(Change detection outputs)
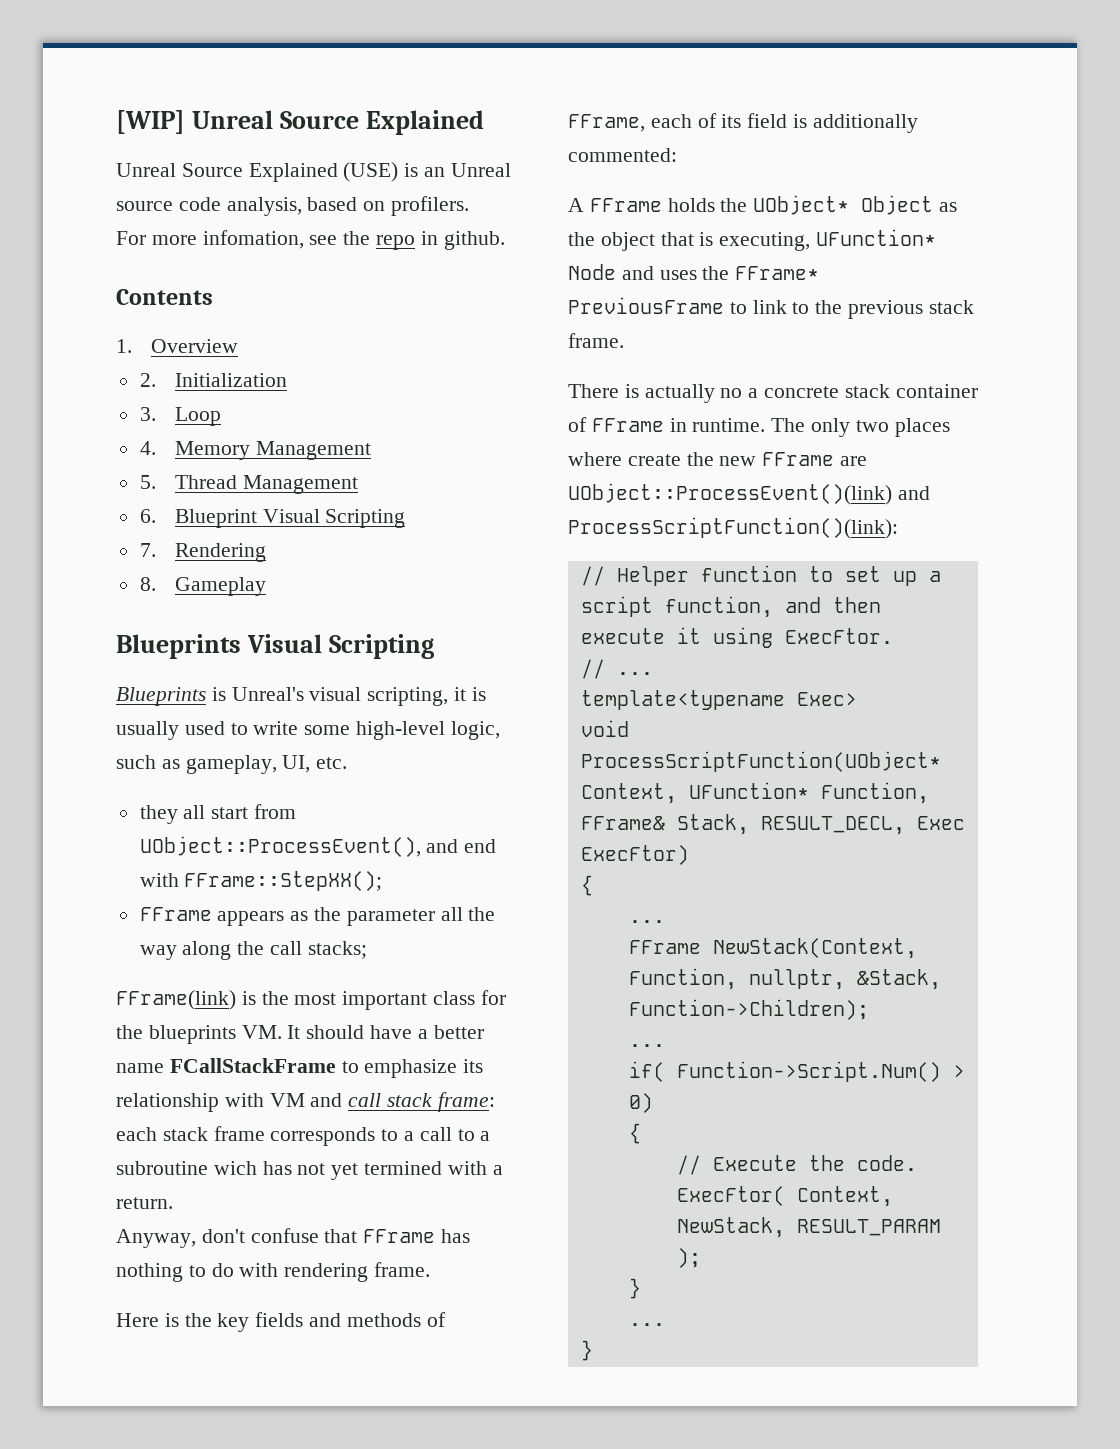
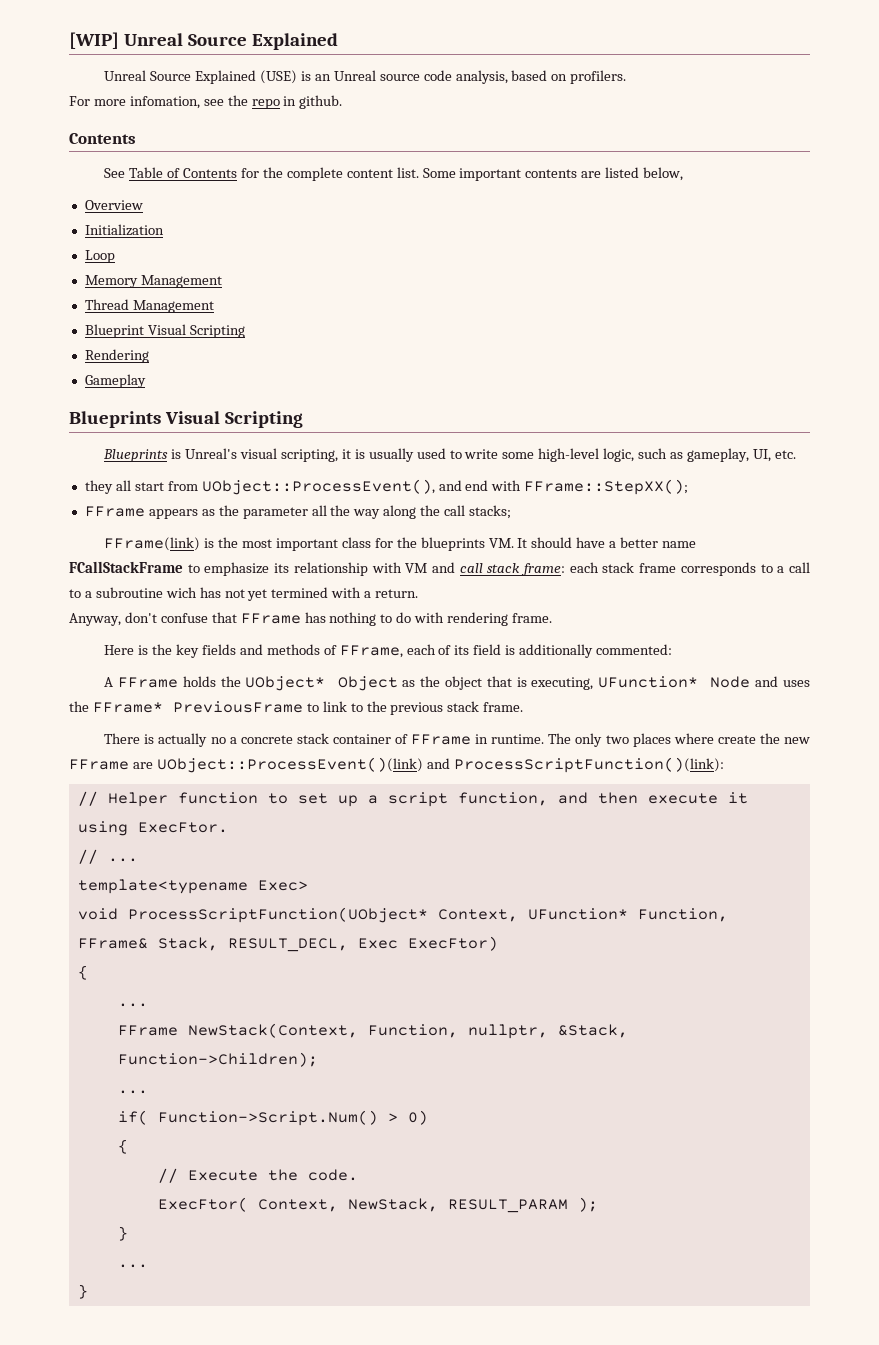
[116,339,132,353] 1. -> [104,167,684,181] See Table of Contents for the complete content list. Some important contents are listed below, //
[139,373,156,387] 2. -> (143, 205) none
[139,407,156,421] 3. -> (164, 230) none
[139,441,156,455] 4. -> (115, 256) none
[139,475,156,489] 5. -> (222, 281) none
[139,509,156,523] 6. -> (214, 306) none
[139,543,156,557] 7. -> (245, 331) none
[139,577,156,591] 8. -> (149, 356) none

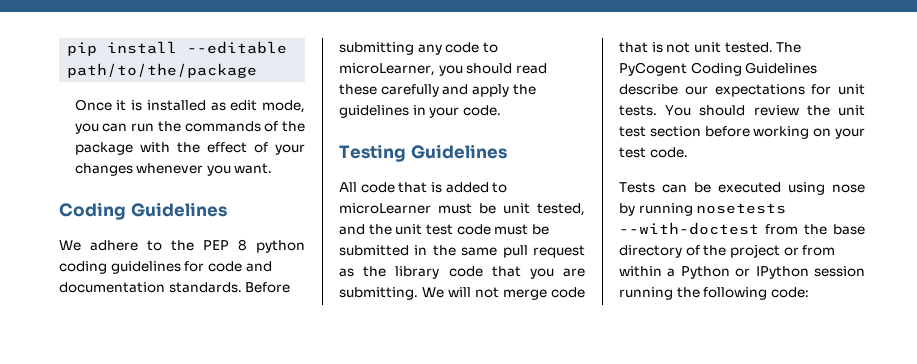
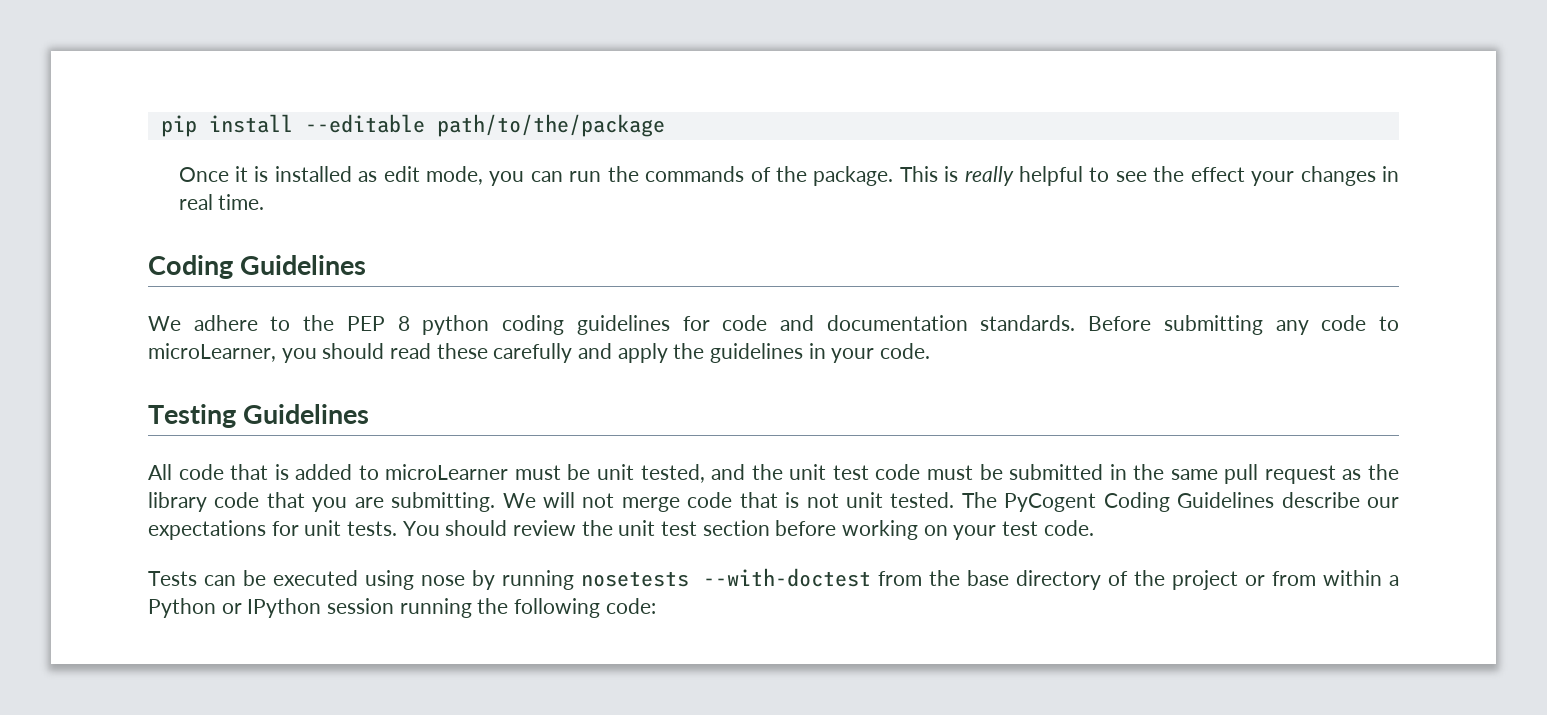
[74,142,170,155] package with -> [813,166,1147,186] package. This is really helpful to see
[253,142,268,153] of -> (1245, 174) none
[136,163,273,176] whenever you want. -> [1382,166,1399,182] [178,194,265,210] in real time.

- _ACTION ITEM_:
Your output should be the lines from the one with "[74,142,170,155] package with" through the last line of the entries above, copied exactly and nothing more.

- _ANSWER_:
[74,142,170,155] package with -> [813,166,1147,186] package. This is really helpful to see
[253,142,268,153] of -> (1245, 174) none
[136,163,273,176] whenever you want. -> [1382,166,1399,182] [178,194,265,210] in real time.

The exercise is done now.